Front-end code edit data
******
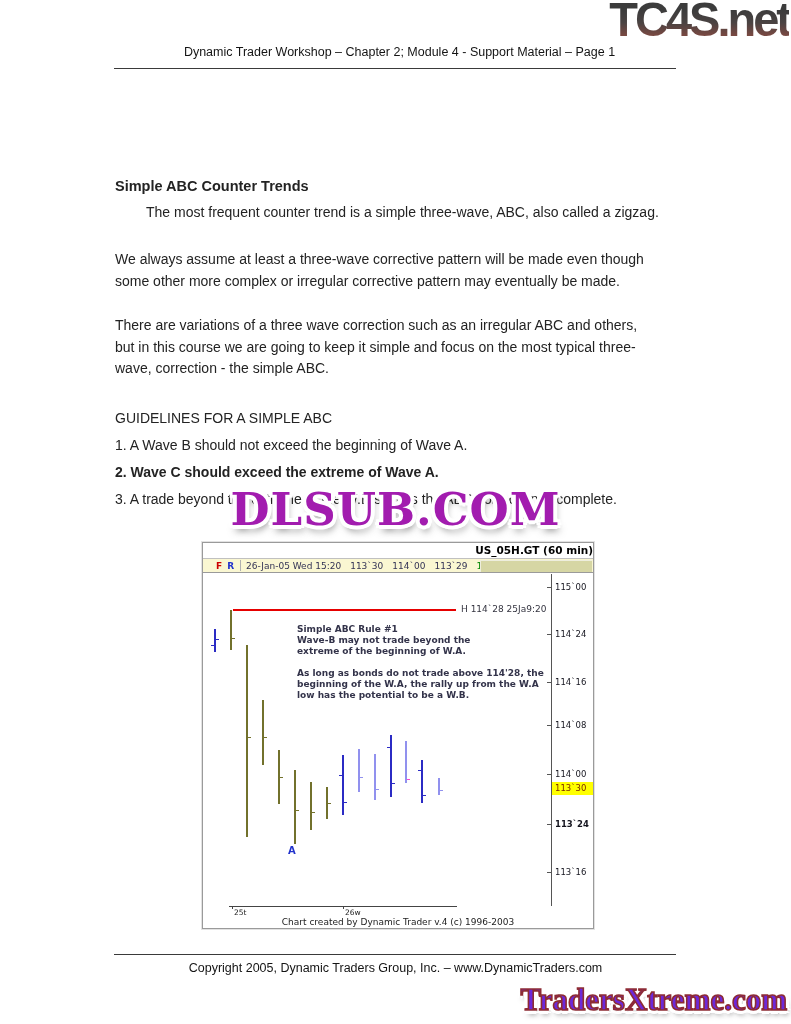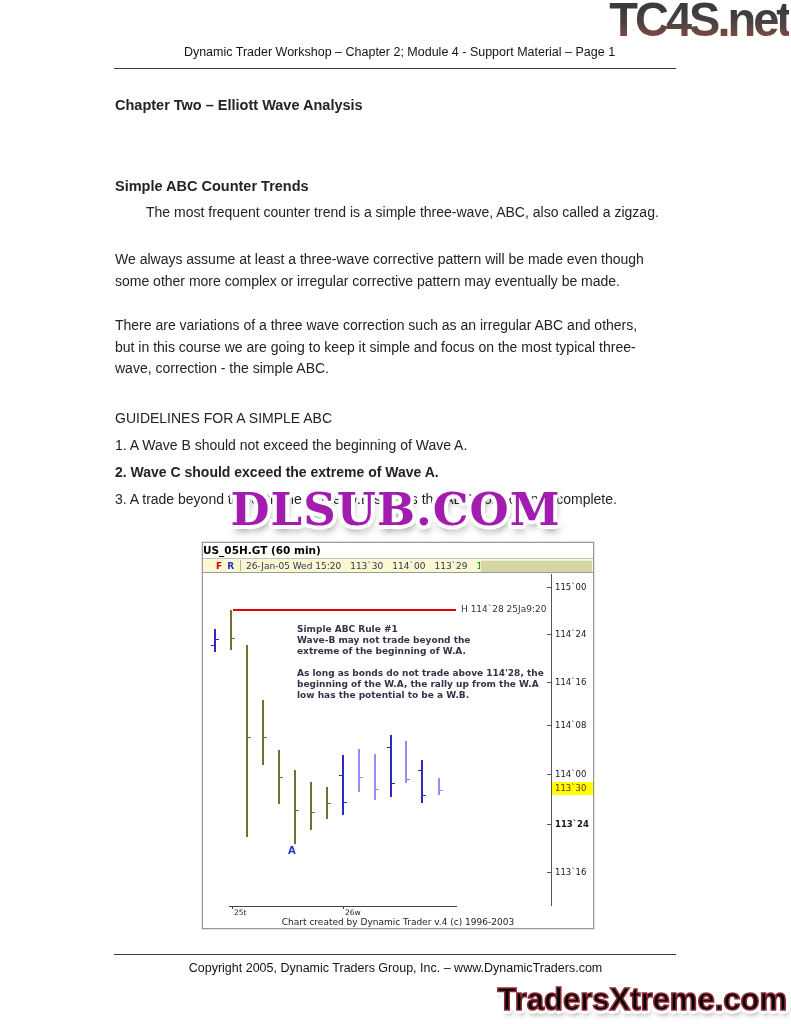"Chapter Two – Elliott Wave" div.tblock { html: <div>Chapter Two – Elliott Wave Analysis</div> -> none }
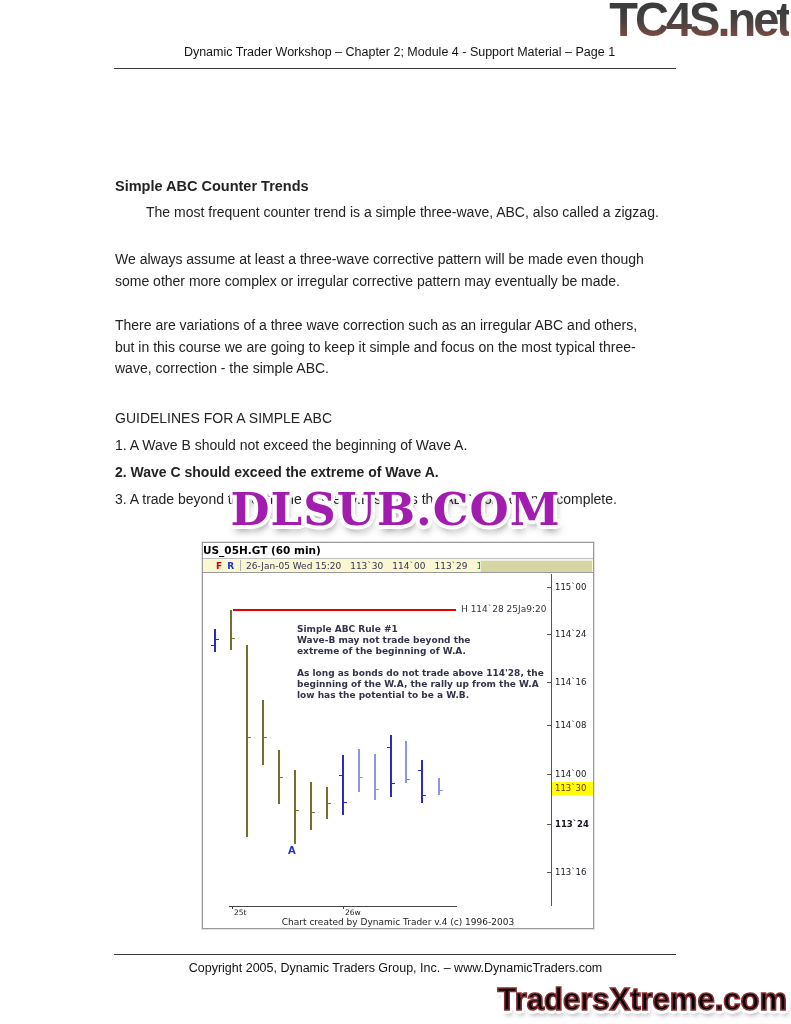"US_05H.GT (60 min)" .chart-title { text-align: left -> right }
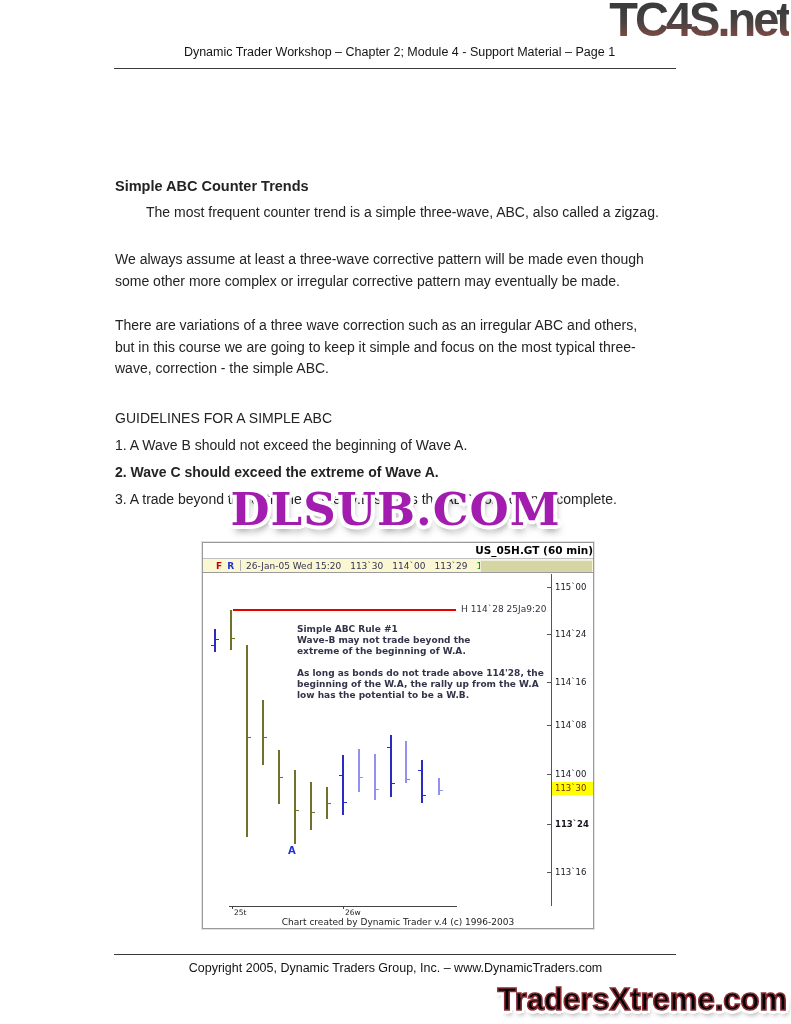"TradersXtreme.com" .tx-logo { color: #000000 -> #6d28d9; font-family: Liberation Sans, sans-serif -> Liberation Serif, serif }
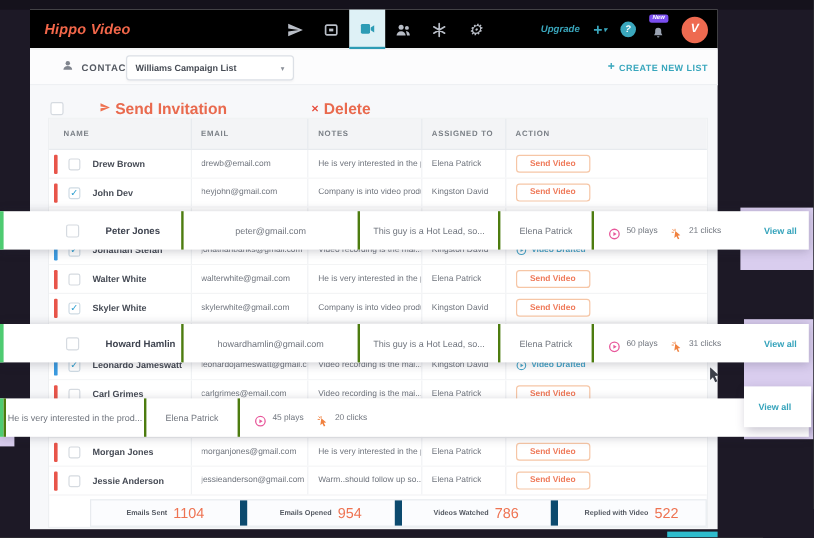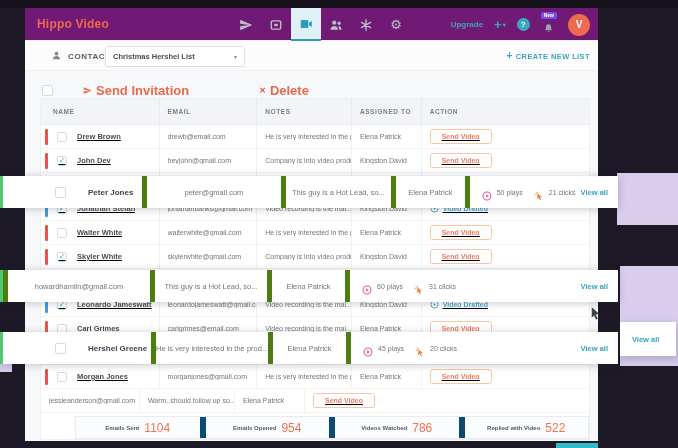"Hippo Video" .topbar { background: #701a75 -> #000000; font-style: none -> italic }
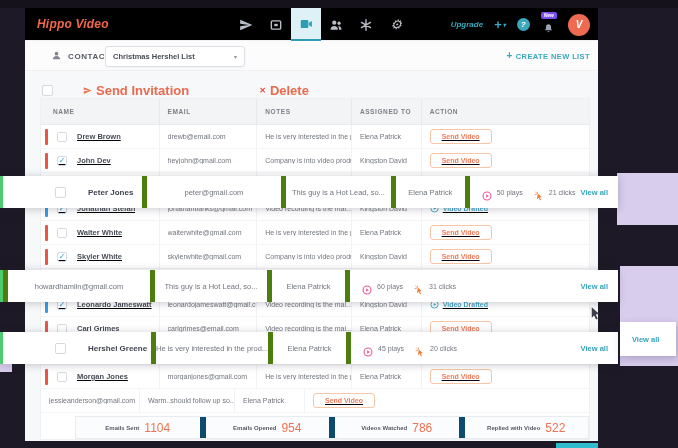"Christmas Hershel List" span.val { text: Christmas Hershel -> Williams Campaign }
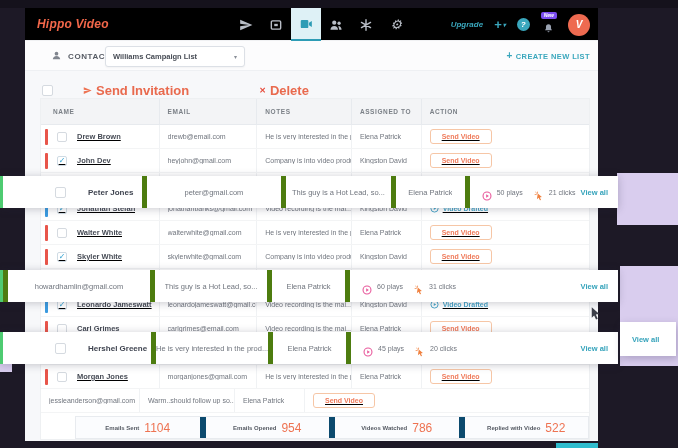"Drew Brown" .trow .td { text-decoration: underline -> none }
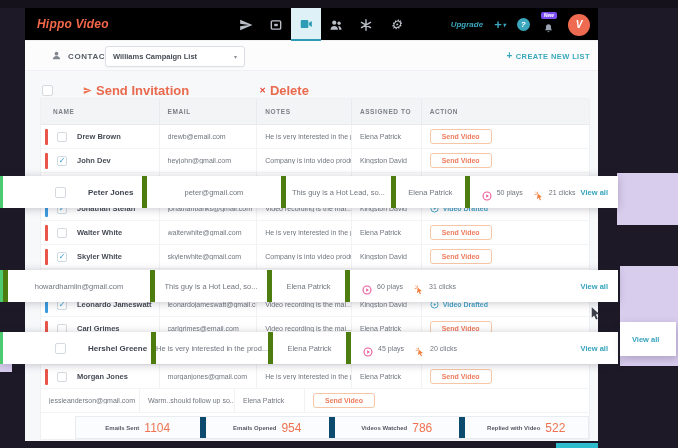"Peter Jones" .overlay { width: 618px -> 674px }
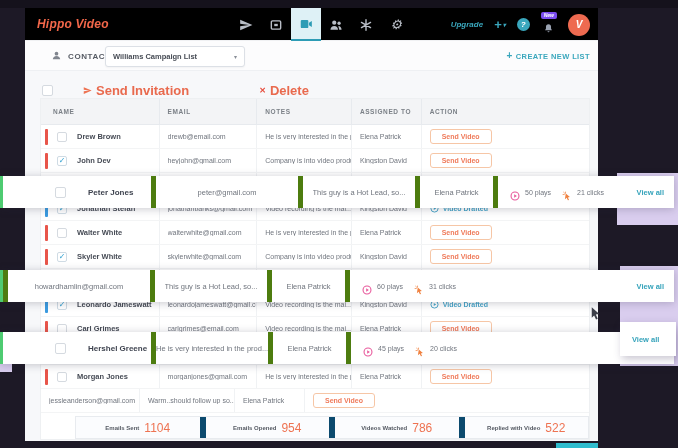"peter@gmail.com" .o2,.o3,.o4,.o5 { border-left: 5px solid #4d7c0f -> 2px solid #4d7c0f }
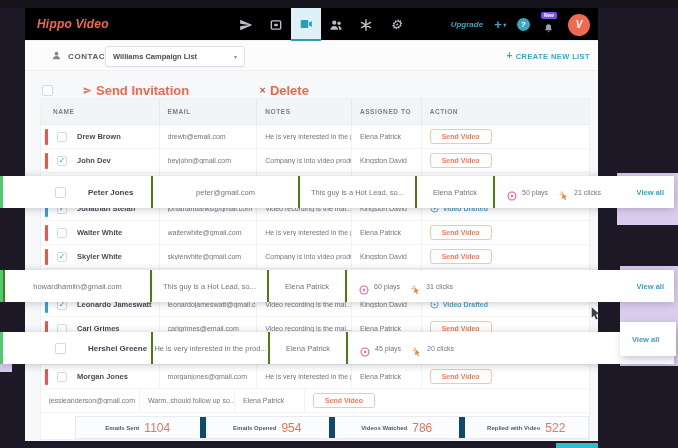"Howard Hamlin" span.o1 { html: none -> <span> <span></span> <span>Howard Hamlin</span> </span> }
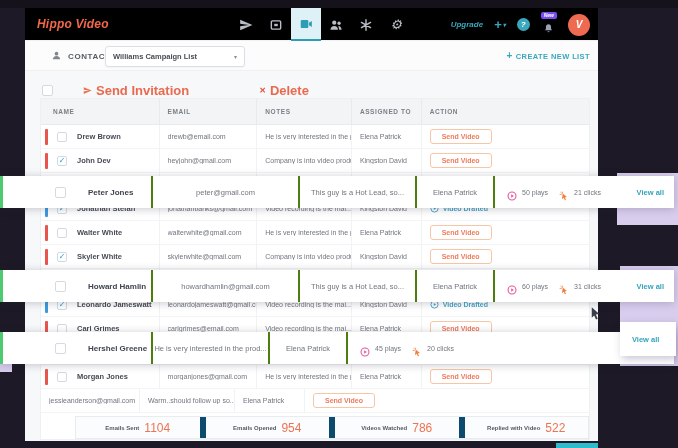"Hershel Greene" span.o1 { html: <span> <span></span> <span>Hershel Greene</span> </span> -> none }
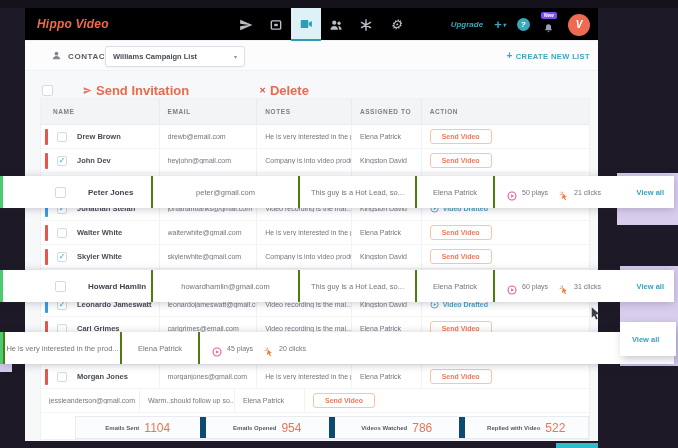"Jessie Anderson" span.td { html: none -> <span> <span></span> <span></span> <span>Jessie Anderson</span> </span> }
******
*YOUR GOAL*. The copy should hold exactly the lines from the line containing "text: Christmas Hershel" through the end of the data, both ends included, and no pictures.

*RESULT BELOW*.
"Christmas Hershel List" span.val { text: Christmas Hershel -> Williams Campaign }
"Drew Brown" .trow .td { text-decoration: underline -> none }
"Peter Jones" .overlay { width: 618px -> 674px }
"peter@gmail.com" .o2,.o3,.o4,.o5 { border-left: 5px solid #4d7c0f -> 2px solid #4d7c0f }
"Howard Hamlin" span.o1 { html: none -> <span> <span></span> <span>Howard Hamlin</span> </span> }
"Hershel Greene" span.o1 { html: <span> <span></span> <span>Hershel Greene</span> </span> -> none }
"Jessie Anderson" span.td { html: none -> <span> <span></span> <span></span> <span>Jessie Anderson</span> </span> }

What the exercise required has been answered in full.